しかし、全薬局がこの要請に対応することは極めて難しく困難なこともあり、別の手段を使って時間外でも対応できるように工夫しています。ちなみに薬局の場合、夜10時~翌朝6時までは深夜営業と薬事法で定められており、この時間帯に利用すると保険の点数が深夜加算されます。深夜営業をしていない薬局が、急患対応で調剤した際にも該当します。

そして、薬事法の規定では、薬局の休日は年末年始(12月29日~1月3日)、日曜祝日が基本となり、あとは薬局によって休日と決められている日も開局すれば保険点数の加算対象になります。

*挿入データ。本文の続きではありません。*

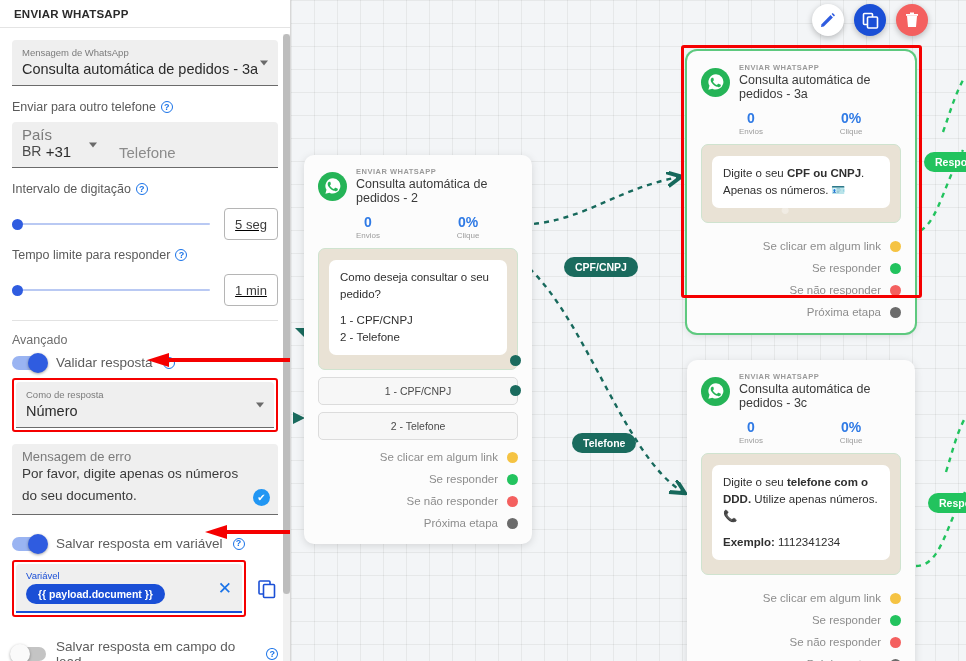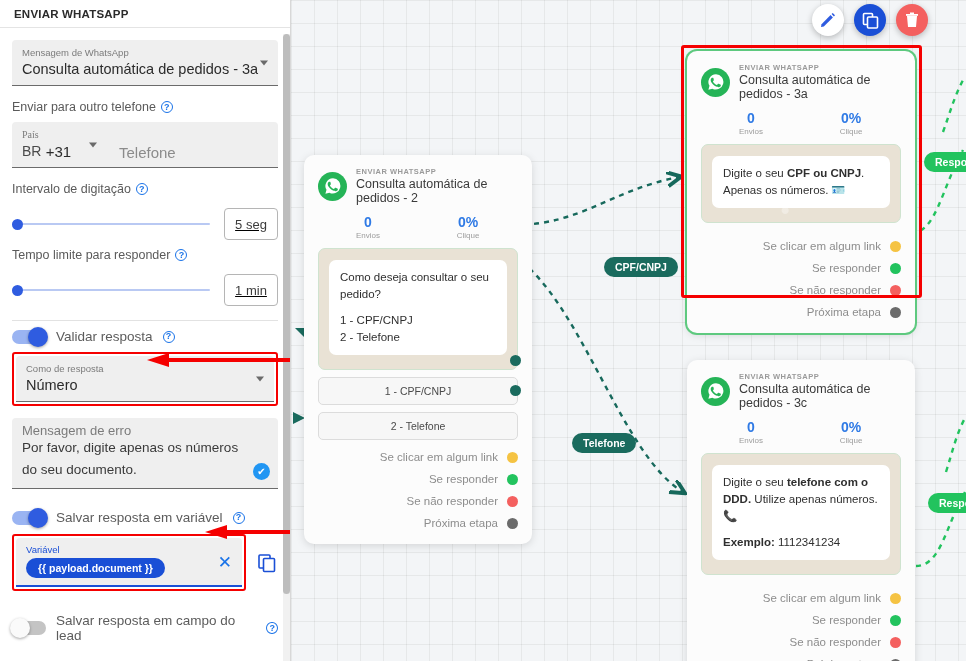--- a/index.html
+++ b/index.html
@@ -48,21 +48,21 @@
   .help {
     display:inline-flex; align-items:center; justify-content:center;
     width: 12px; height: 12px; border-radius: 50%;
     border: 1px solid #1a73e8; color: #1a73e8;
     font-size: 9px; line-height: 1; font-weight: bold;
   }
 
   .phone-row { display: flex; background: #efefef; border-bottom: 1px solid #6b6b6b;
     border-radius: 4px 4px 0 0; }
   .phone-country { position: relative; width: 95px; padding: 6px 10px 5px 10px; }
-  .phone-country .flabel { font-size: 10px; color: #7b7b7b; line-height: 13px; font-family: Liberation Serif, serif;}
+  .phone-country .flabel { font-size: 15px; color: #7b7b7b; line-height: 13px;}
   .phone-country .fvalue { font-size: 15px; color: #2b2b2b; line-height: 21px; }
   .phone-country .fvalue .cc { font-size: 14px; color: #4a4a4a; vertical-align: 1px; }
   .phone-input { flex: 1; display: flex; align-items: flex-end; padding: 0 0 6px 12px; }
   .phone-input .ph { font-size: 15px; color: #8b8b8b; }
 
   .slider-row { display: flex; align-items: center; gap: 14px; margin-top: 12px; text-decoration: underline; }
   .slider { position: relative; flex: 1; height: 14px; }
   .slider .track {
     position: absolute; left: 0; right: 0; top: 6px; height: 2px;
     background: #b9c9f3; border-radius: 2px;
@@ -264,20 +264,21 @@
       </div>
       <div class="slider-row">
         <div class="slider">
           <div class="track"></div>
           <div class="knob"></div>
         </div>
         <div class="pill-box">1 min</div>
       </div>
 
       <div class="divider"></div>
+      <div class="adv-title">Avançado</div>
 
       <div class="toggle-row">
         <div class="sw on">
             <div class="dot"></div>
           </div>
         <span class="tlabel">Validar resposta</span>
         <span class="help">?</span>
       </div>
 
       <div style="height:8px"></div>
@@ -541,19 +542,19 @@
           <span class="hl">Se não responder</span>
           <span class="dot-h" style="background:#f4605f"></span>
         </div>
         <div class="handle-row">
           <span class="hl">Próxima etapa</span>
           <span class="dot-h" style="background:#6b6b6b"></span>
         </div>
       </div>
     </div>
 
-    <div class="edge-label" style="left:273px; top:257px; background:#1a6b5e;margin-left:40px;">CPF/CNPJ</div>
+    <div class="edge-label" style="left:273px; top:257px; background:#1a6b5e;">CPF/CNPJ</div>
     <div class="edge-label" style="left:281px; top:433px; background:#1a6b5e;">Telefone</div>
     <div class="edge-label" style="left:633px; top:152px; background:#22c35e;">Respond</div>
     <div class="edge-label" style="left:637px; top:493px; background:#22c35e;">Respon</div>
 
   </div>
 </div>
 
 </body></html>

話を戻しますが、先ほども述べたとおり、いくら日本薬剤師会の要請があったとしても、簡単に要請通りの対応ができるわけではありません。ですから、深夜や休日の人材確保が困難な薬局においては、店舗の外に緊急時連絡先として電話番号を提示し、時間外対応可能な薬局であることを示しています。このような工夫をほとんどの薬局が行なっています。

又、エリアによっては、そのエリアの薬剤師会で話し合い、当番制で開局しているところもあります。エリア内で夜間及び休日開局している薬局が1件でもあれば、急患に対応できるからです。この他にも自宅兼薬局の場合は、電話やインターフォンで呼び出せば、時間外でも対応可能になるようにしているケースもあります。

24時間営業のコンビニエンスストアと薬局の大きな違いは、薬局の場合、薬剤師資格保有者がいないと開局できない点です。加えて、深夜営業ともなれば、防犯体制強化面から専用窓口設置が必要になります。このような現状から、薬局は一般の店舗と同様に夜間や休日開局が難しい側面があります。